Отчего же Мерль погиб? Отказало сердце, на которое он иногда жаловался? Но он по-настоящему никогда не болел, даже гриппом.

Время от времени, как и все ученые городка, он проходил диспансеризацию, но медицинская аппаратура не находила серьезных отклонений ни в сердечной деятельности, ни в кровяном давлении. Тем более непонятно звучало заключение патологоанатомов после вскрытия: застарелый атеросклероз, внезапное кровоизлияние в мозг, инсульт, как говорят медики. Трагично, но просто.

Просто ли? Подробности вскрытия были почему-то засекречены. Мозг отправлен на изучение в лабораторию нейрофизиологов. Кто занимался этим изучением, неизвестно, сами же изучавшие молчали.
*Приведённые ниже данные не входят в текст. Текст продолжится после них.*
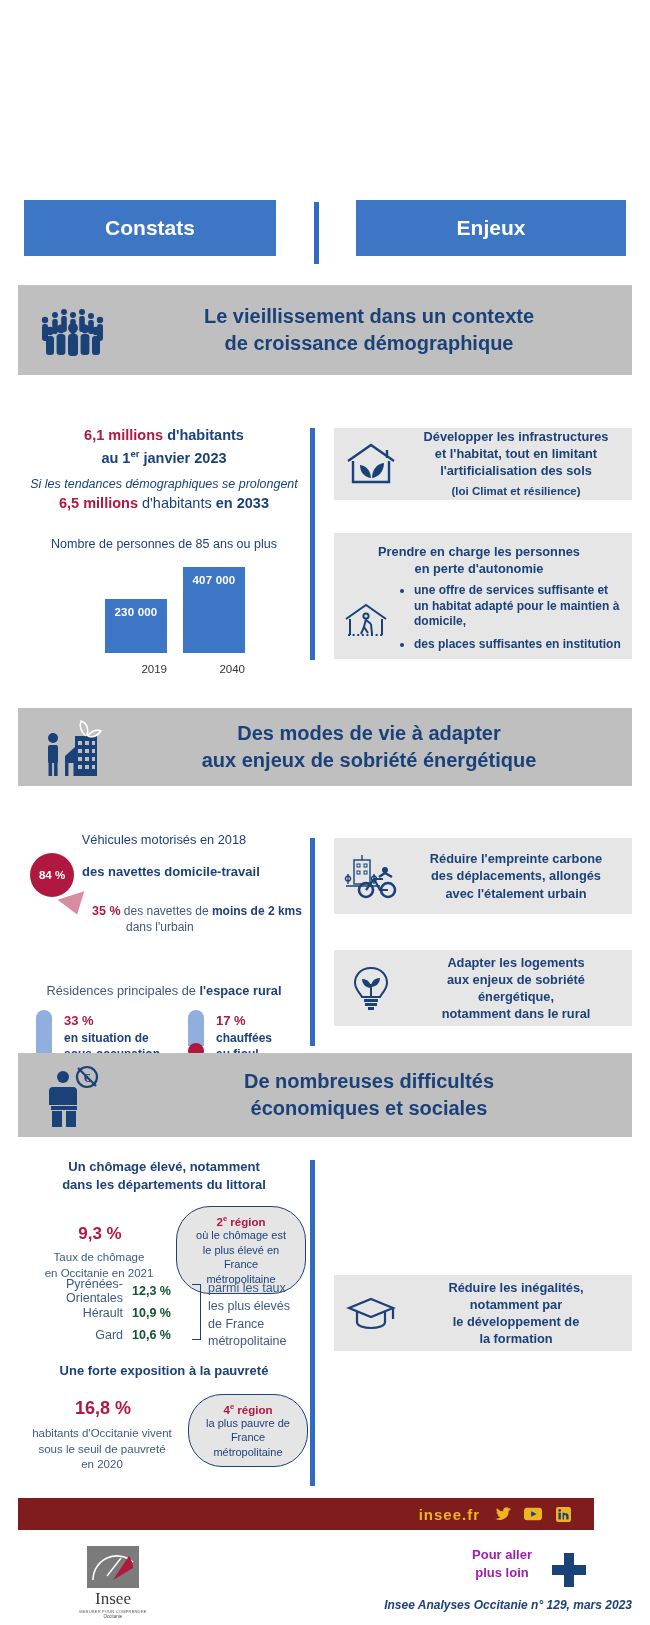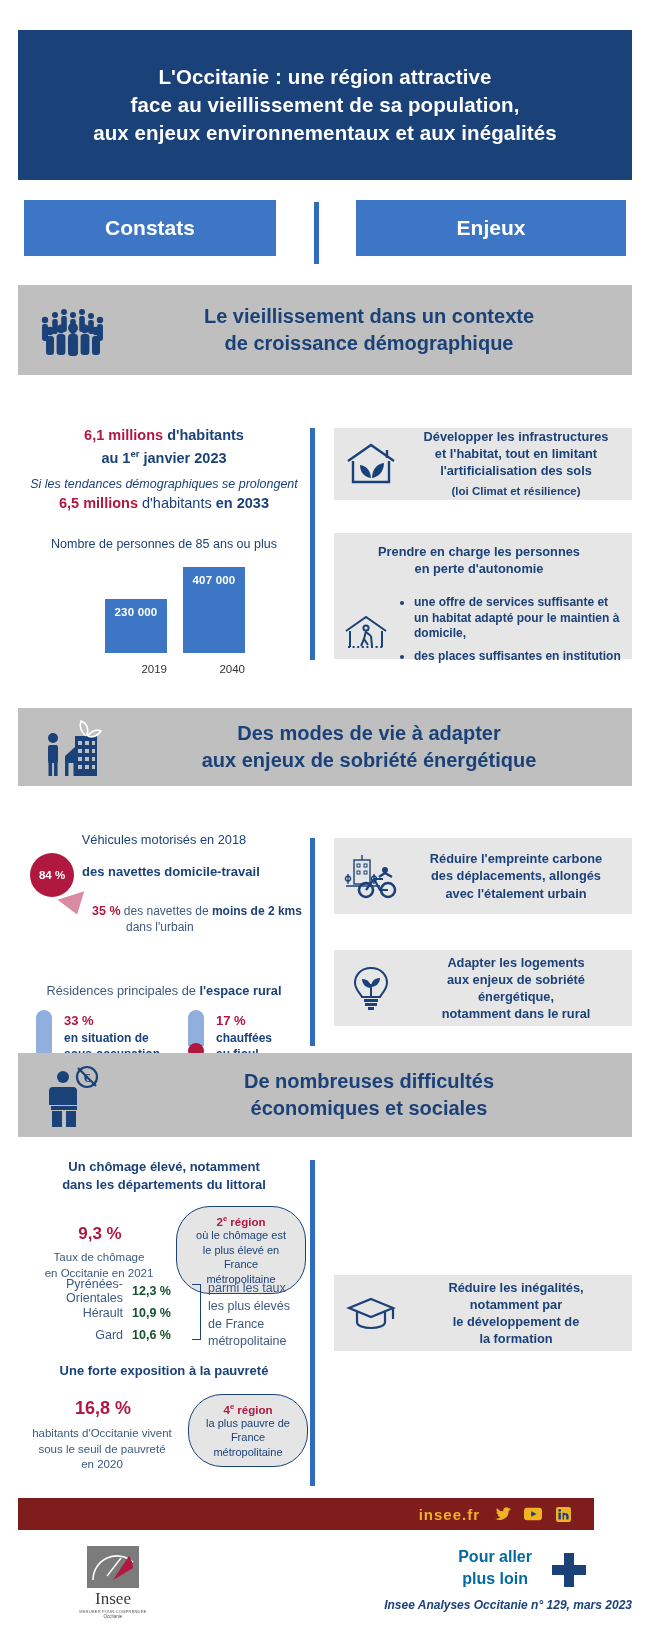--- a/index.html
+++ b/index.html
@@ -150,11 +150,6 @@
 
 <div class="page">
 
-  <div class="header">
-    <div class="line">L'Occitanie : une région attractive</div>
-    <div class="line">face au vieillissement de sa population,</div>
-    <div class="line">aux enjeux environnementaux et aux inégalités</div>
-  </div>
 
   <div class="tabs">
     <div class="tab tab-constats">Constats</div>

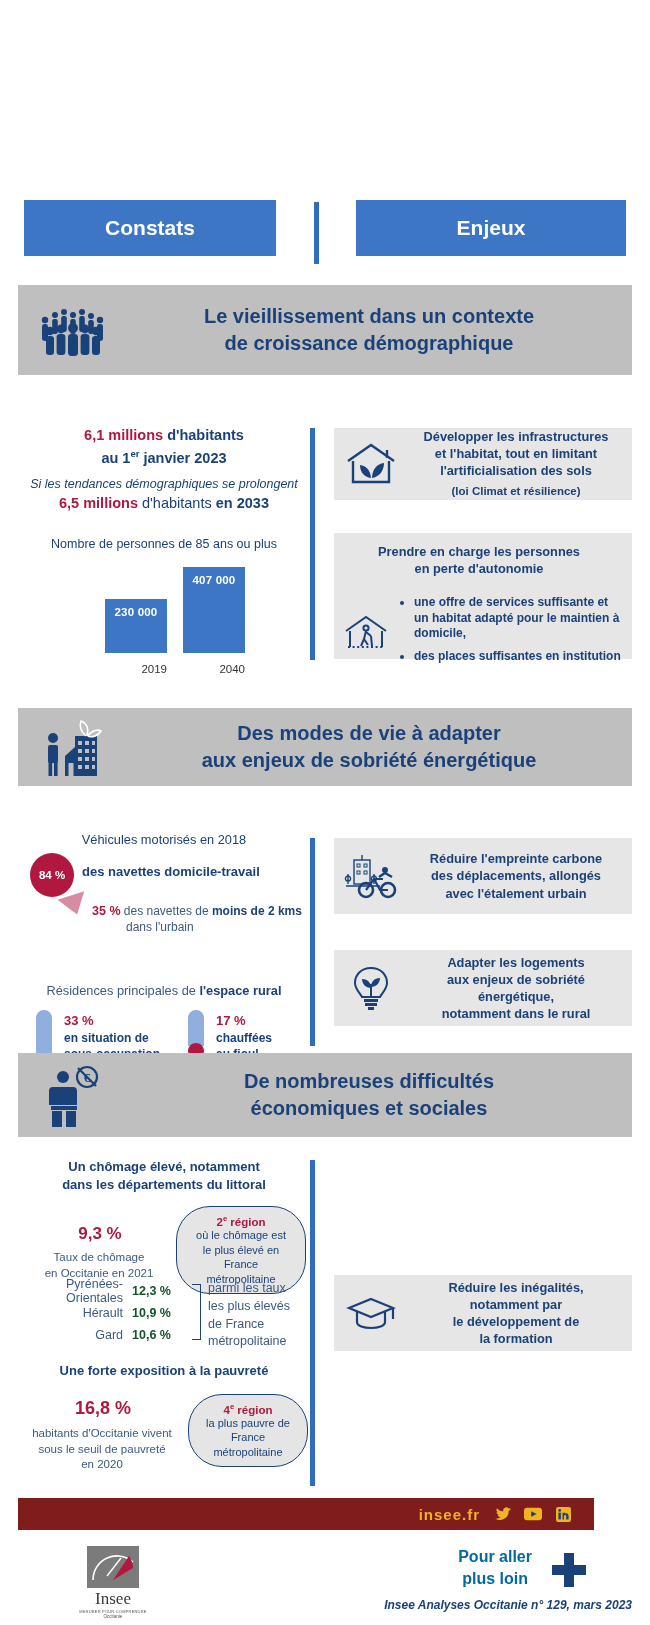--- a/index.html
+++ b/index.html
@@ -248,7 +248,7 @@
         <div>Prendre en charge les personnes</div>
         <div>en perte d'autonomie</div>
       </div>
-      <div style="display:flex;align-items:center;margin-top:18px">
+      <div style="display:flex;align-items:center;margin-top:6px">
         <div style="flex:none;width:64px;display:flex;align-items:center;justify-content:center">
           <svg width="48" height="44" viewBox="0 0 48 44" fill="none" stroke="#1b4179" stroke-width="2">
             <path d="M4 20 L24 6 L44 20"></path>

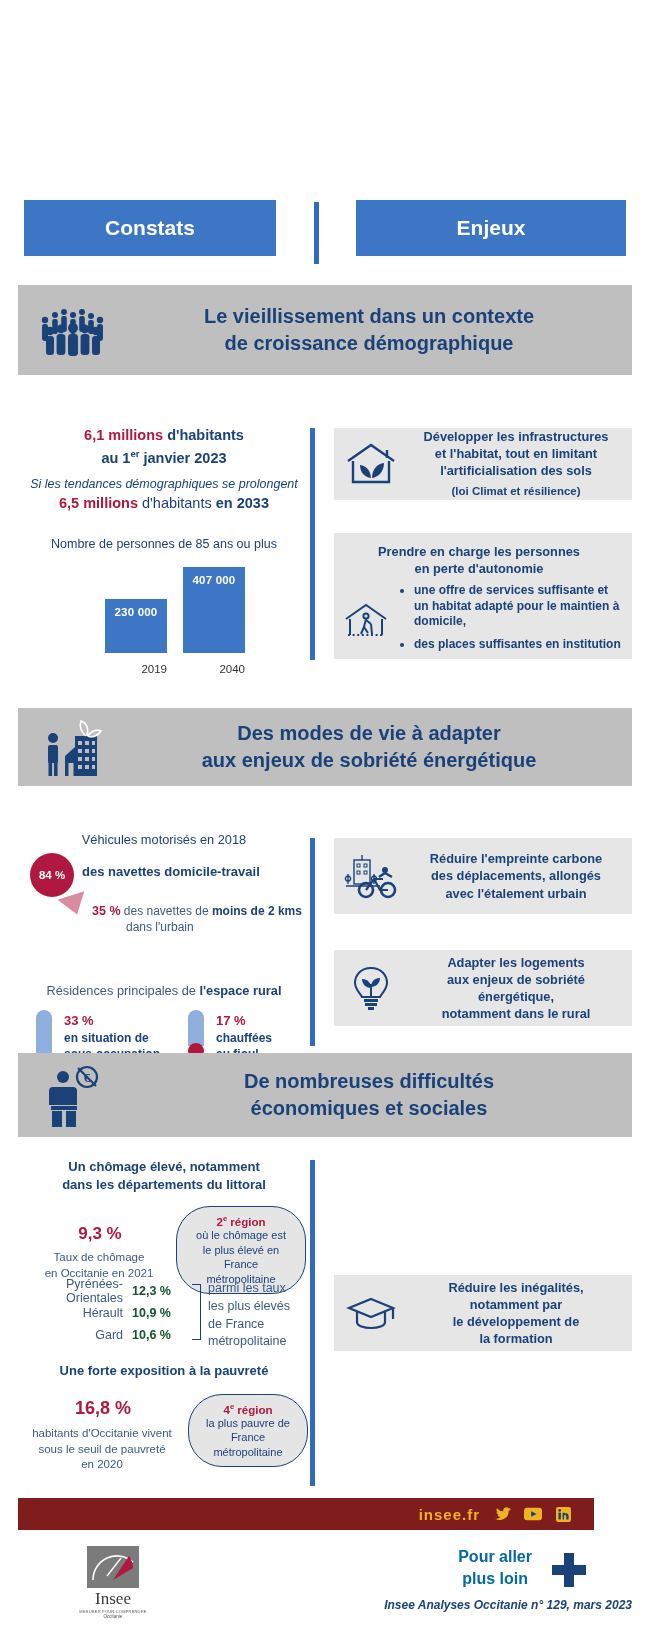--- a/index.html
+++ b/index.html
@@ -140,7 +140,7 @@
   .insee-logo .nm { font-size:17px; color:#3a3a3a; font-family:"Liberation Serif", serif; margin-top:1px; }
   .insee-logo .sub1 { font-size:4px; color:#555; letter-spacing:.2px; }
   .insee-logo .sub2 { font-size:4.5px; color:#555; }
-  .pour { position:absolute; right:118px; top:1546px; text-align:center; font-size:16px; font-weight:bold; color:#0369a1; line-height:1.38; }
+  .pour { position:absolute; right:118px; top:1546px; text-align:center; font-size:13px; font-weight:bold; color:#a21caf; line-height:1.38; }
   .plus { position:absolute; right:62px; top:1551px; width:38px; height:38px; }
   .credit { position:absolute; right:18px; top:1598px; font-size:12px; font-style:italic; font-weight:bold; color:#1b4179; }
   sup { font-size:.66em; vertical-align:super; }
Только несколько лет спустя одни из врачей, участников вскрытия, рассказал мне по секрету, что вскрытие обнаружило много необъяснимых странностей. Внешне не старевший человек внутренне одряхлел, как дерево, источенное червями. При нормальной деятельности сердца оказалась склеротическая хрупкость сосудов, при кажущемся благополучии обмена — почти атрофия каких-то желез внутренней секреции. И еще что-то сугубо медицинское. Но рассказанное меня не поразило: тогда я уже знал всю правду.

На похоронах я ее еще не знал. С трудом удерживался от слез, думая, что сам Мерль бы не плакал. Зачем? Ведь он отдал науке всего себя, всю силу своего ума до последней клеточки. “Верность призванию”, — вспомнил я. Сто шестьдесят восемь научных работ, большинство мирового значения. Но я еще не знал тогда, что все эти сто шестьдесят восемь не стоят и одной, последней, опубликованной после смерти.

Человечество получило ее от меня, а я от покойного по земной, совсем не загробной почте.

Через день после похорон она доставила мне объемистый пакет, содержащий несколько пухлых тетрадей. В четырех были записки, нечто вроде дневника, в пятой — математика.

Сразу же обожгла мысль: значит, Мерль знал о смертельной угрозе, предвидел ее и сделал все, к чему призывал его долг. Верность призванию. До конца.

И я начал не с объяснений — с математики.

Не буду говорить о его открытиях. Нет человека на Земле, который бы не слыхал о них. За четверть века они двинули в гигантском прыжке вперед не только математику, но и ее сестер — астрономию, кибернетику, физику. Новая математическая модель Вселенной, параметры суб- и суперпространства, уравнения ветвящегося и спирального времени — это горизонты уже не двадцатого, а двадцать первого века.

Как и когда были сделаны эти открытия, почему Мерль не подарил их людям при жизни, он рассказал в своем дневнике — вернее, воспоминаниях, которые записал в один день перед ночью, посвященной математике. “Посылаю вам все, Волохов. Распорядитесь, как считаете нужным. На поношение Давиденкам всего мира и во славу нашей Прекрасной дамы. Дневник объяснит все, даже мое вегетарианство”.

Человечество о дневнике не знает. Он лежит у меня до сих пор в потайном ящике письменного стола — четыре пухлых тетради, исписанных четкими, как печатные, строчками. Я не публиковал их. Почему, скажу потом, когда перечту их. Святое всегда свято, как бы вы его ни называли.